Com. v. Dreher, J.
756 EDA 2016
| Pa. Super. Ct. | Oct 12, 2016Background
- In 2010 Dreher pled guilty to third-degree theft and was sentenced to time served to 23 months plus three years probation; he was paroled from the bench.
- Dreher incurred multiple probation/parole revocations over subsequent years for various violations and was resentenced each time.
- On October 19, 2015 Dreher filed a pro se pleading titled “Wish to be Accorded Due Process and Appeal Original Sentence,” which the court characterized as a PCRA petition.

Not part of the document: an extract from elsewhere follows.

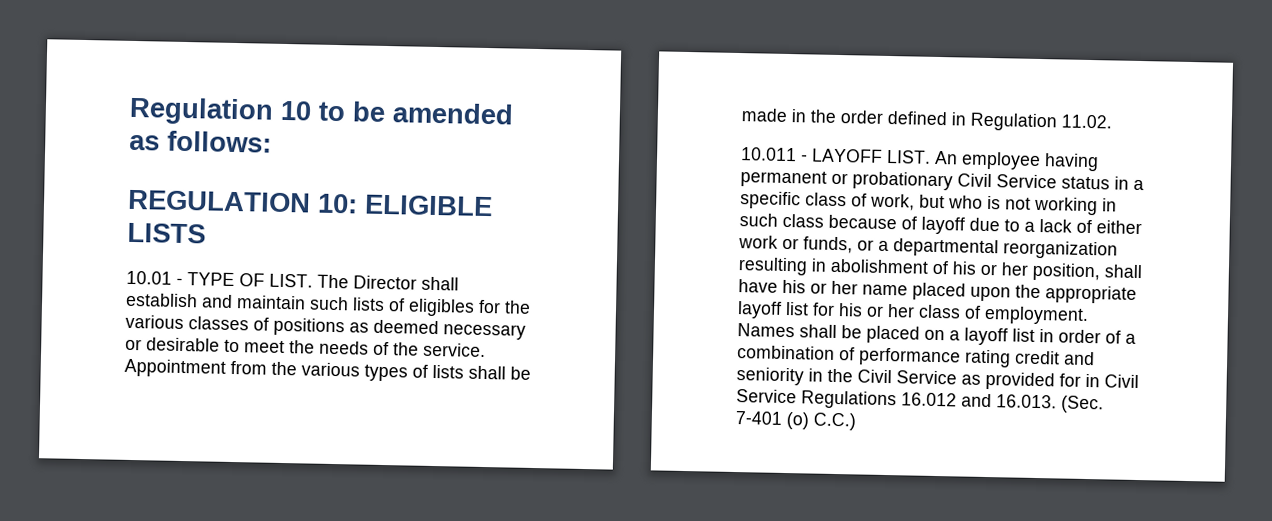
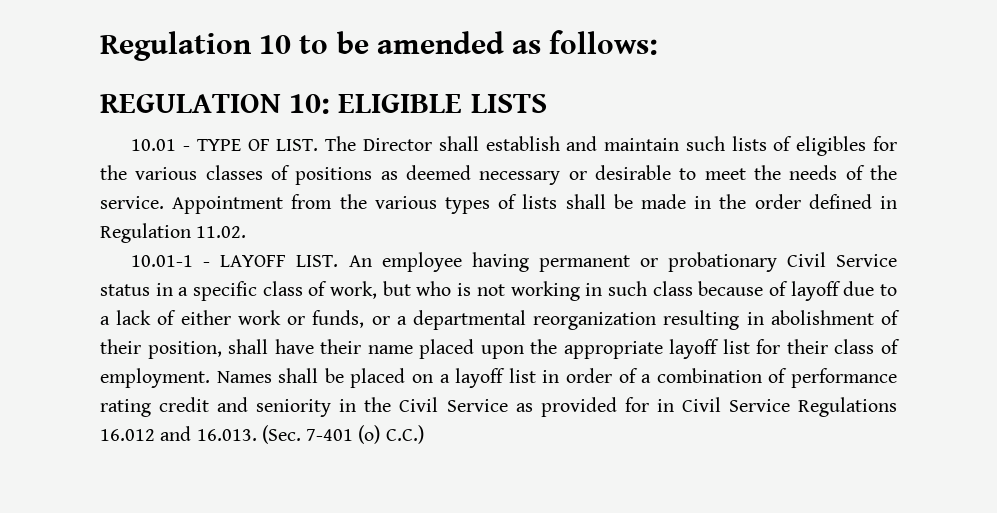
- 10.011 - LAYOFF LIST.
+ 10.01-1 - LAYOFF LIST.
- An employee having permanent or probationary Civil Service status in a specific class of work, but who is not working in such class because of layoff due to a lack of either work or funds, or a departmental reorganization resulting in abolishment of his or her position, shall have his or her name placed upon the appropriate layoff list for his or her class of employment.
+ An employee having permanent or probationary Civil Service status in a specific class of work, but who is not working in such class because of layoff due to a lack of either work or funds, or a departmental reorganization resulting in abolishment of their position, shall have their name placed upon the appropriate layoff list for their class of employment.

- Montgomery County Public Defender was initially appointed but sought to withdraw for conflict; the PCRA court permitted withdrawal and denied Dreher’s petition as untimely on February 12, 2016 without appointing replacement counsel.
- Dreher mailed a pro se notice of appeal (prison mailbox rule) on March 3, 2016; counsel was appointed the next day and later filed a Turner-Finley/Anders no‑merit petition to withdraw on appeal.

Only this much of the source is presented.